Assignment:
Once you reach the line with "Liberation Sans, sans-serif" in the material below, copy each line exactly up to and including the line with "text-align: center ->", and skip the pictures.

Given records:
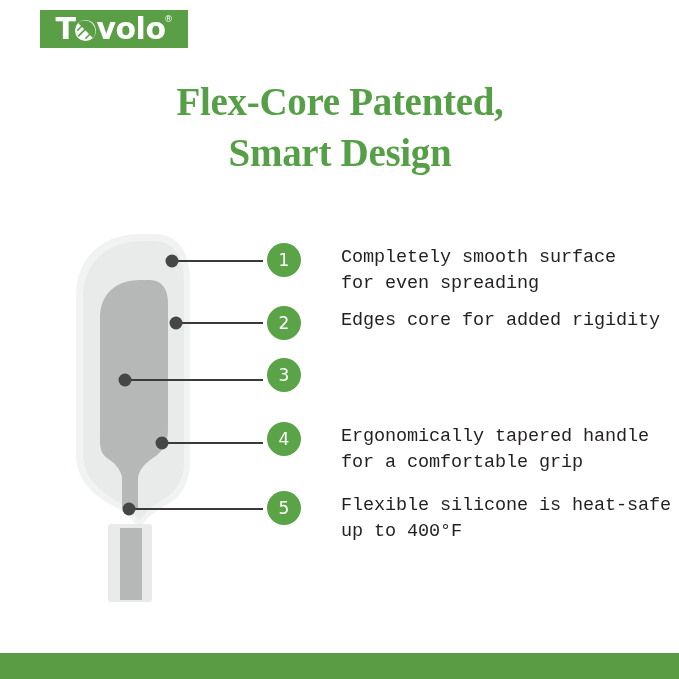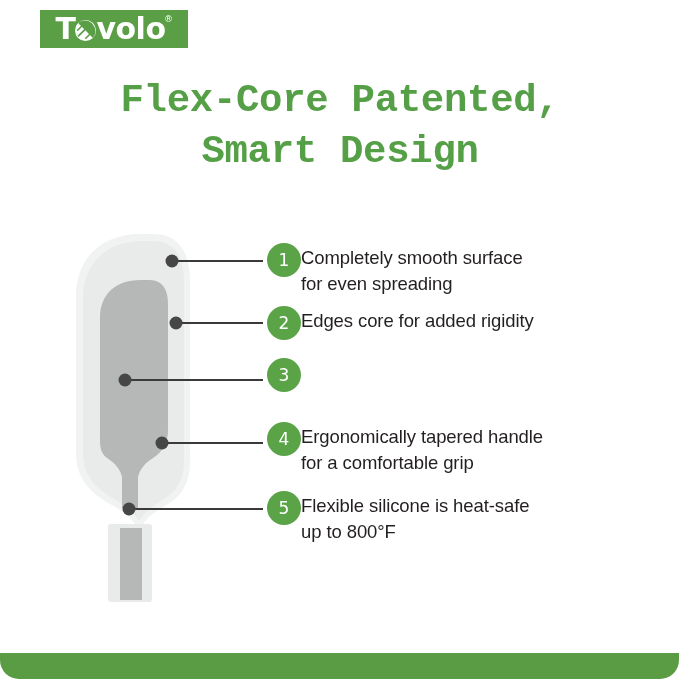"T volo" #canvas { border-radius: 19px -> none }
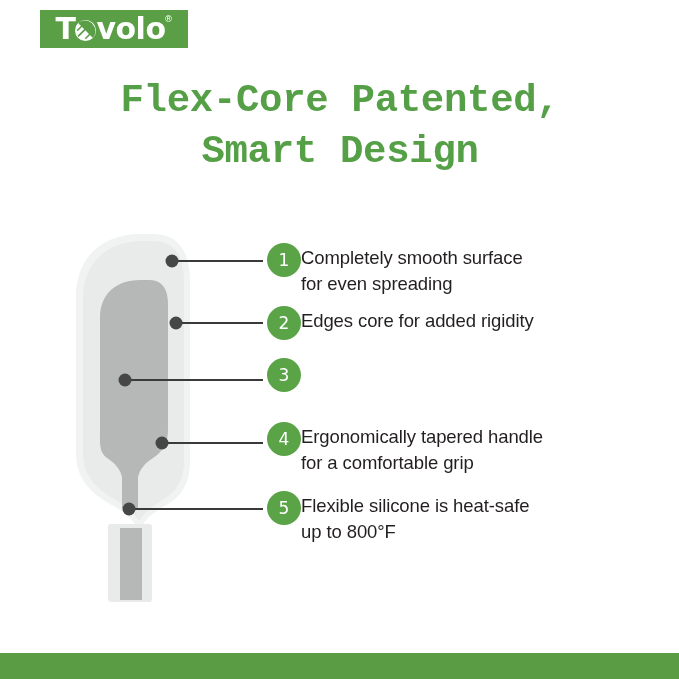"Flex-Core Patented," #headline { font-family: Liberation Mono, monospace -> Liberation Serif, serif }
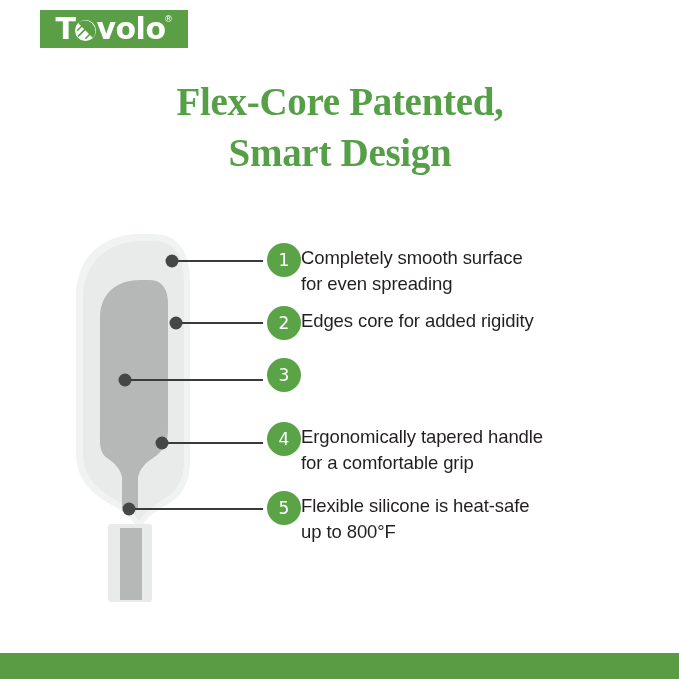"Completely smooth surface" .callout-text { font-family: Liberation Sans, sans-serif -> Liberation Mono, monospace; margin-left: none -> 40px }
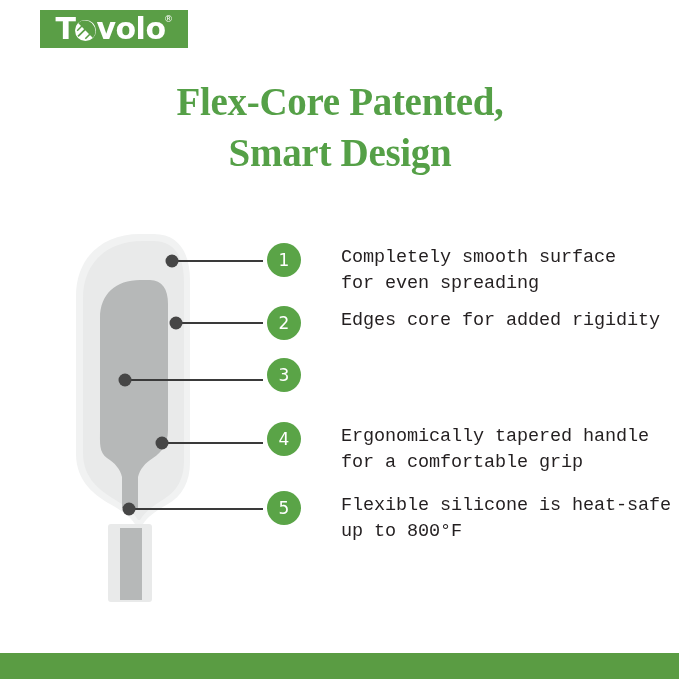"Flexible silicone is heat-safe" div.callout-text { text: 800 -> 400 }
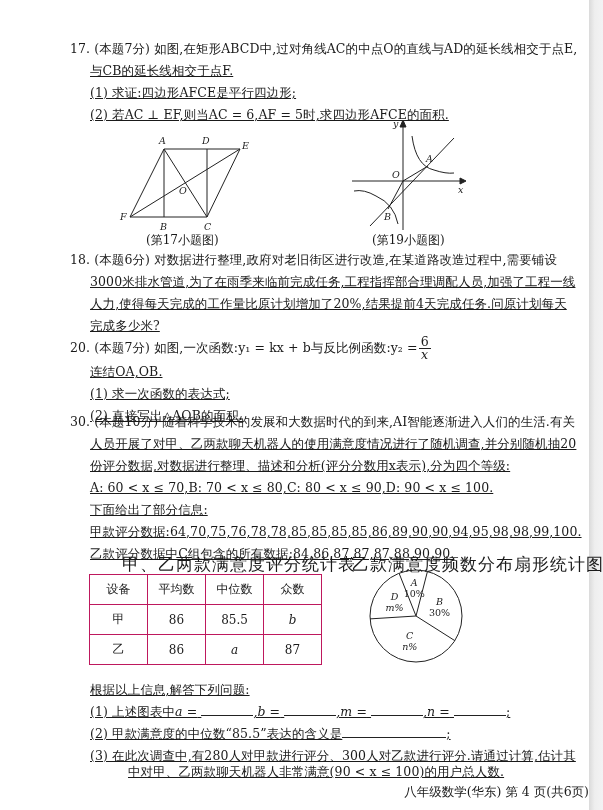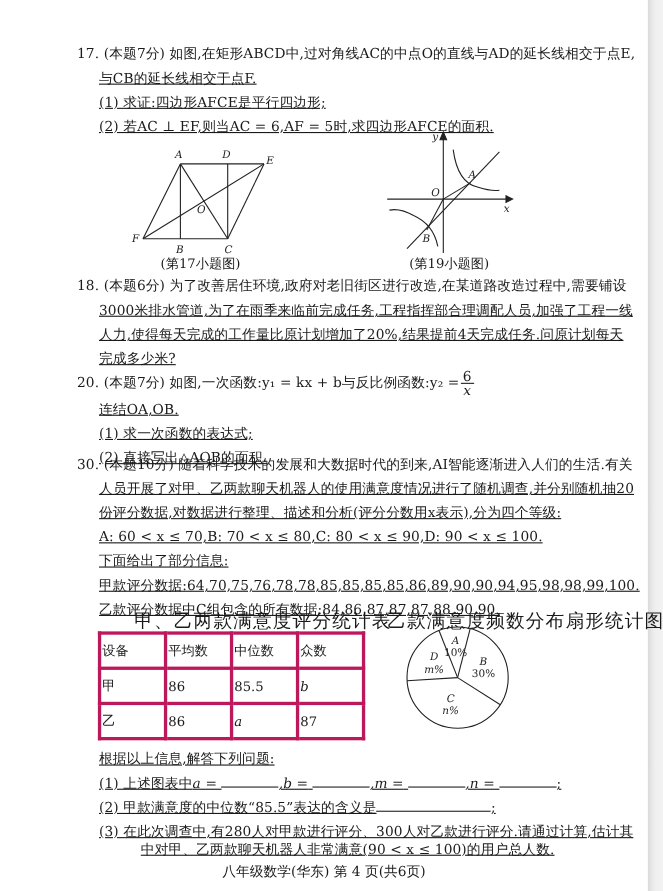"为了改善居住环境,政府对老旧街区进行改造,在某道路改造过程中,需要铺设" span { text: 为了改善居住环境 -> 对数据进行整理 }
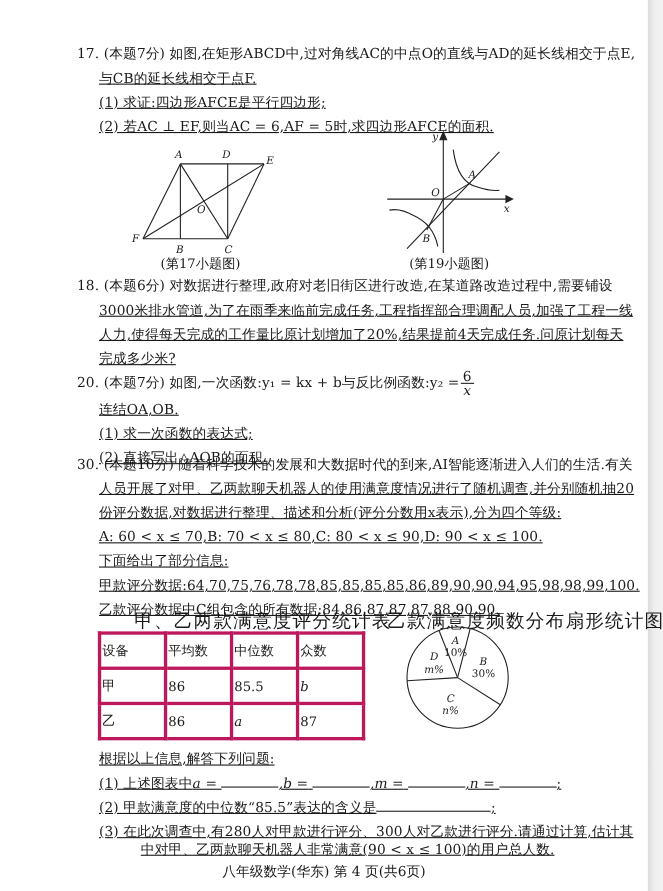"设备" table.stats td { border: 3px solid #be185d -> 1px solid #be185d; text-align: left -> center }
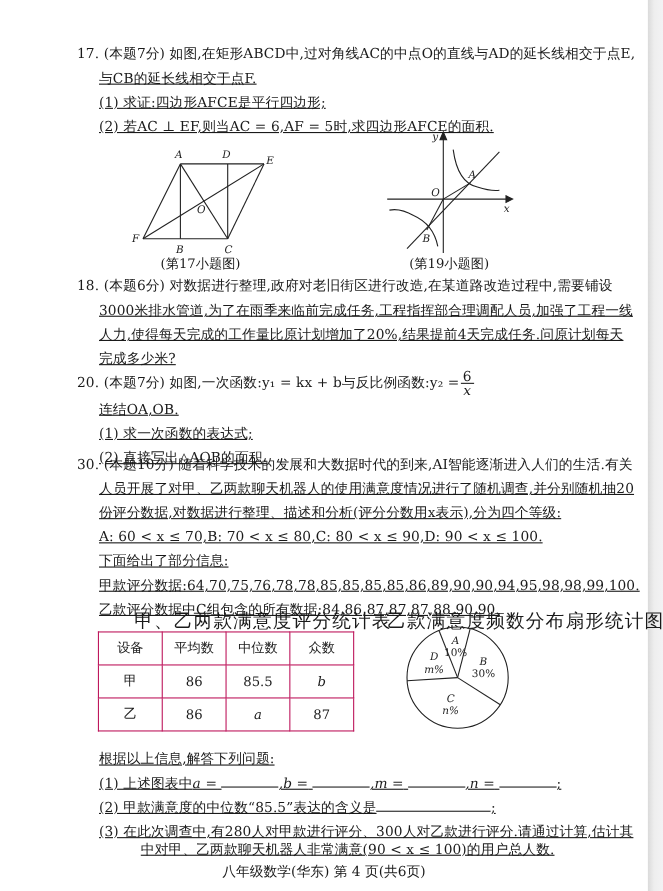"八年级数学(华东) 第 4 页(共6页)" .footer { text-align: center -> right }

* * *

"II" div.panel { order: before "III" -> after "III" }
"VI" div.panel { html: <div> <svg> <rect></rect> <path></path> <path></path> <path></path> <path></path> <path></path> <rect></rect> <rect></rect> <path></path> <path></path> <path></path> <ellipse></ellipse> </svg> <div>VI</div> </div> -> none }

Result for this task:
"Completely smooth surface" .callout-text { font-family: Liberation Sans, sans-serif -> Liberation Mono, monospace; margin-left: none -> 40px }
"Flexible silicone is heat-safe" div.callout-text { text: 800 -> 400 }
"为了改善居住环境,政府对老旧街区进行改造,在某道路改造过程中,需要铺设" span { text: 为了改善居住环境 -> 对数据进行整理 }
"设备" table.stats td { border: 3px solid #be185d -> 1px solid #be185d; text-align: left -> center }
"八年级数学(华东) 第 4 页(共6页)" .footer { text-align: center -> right }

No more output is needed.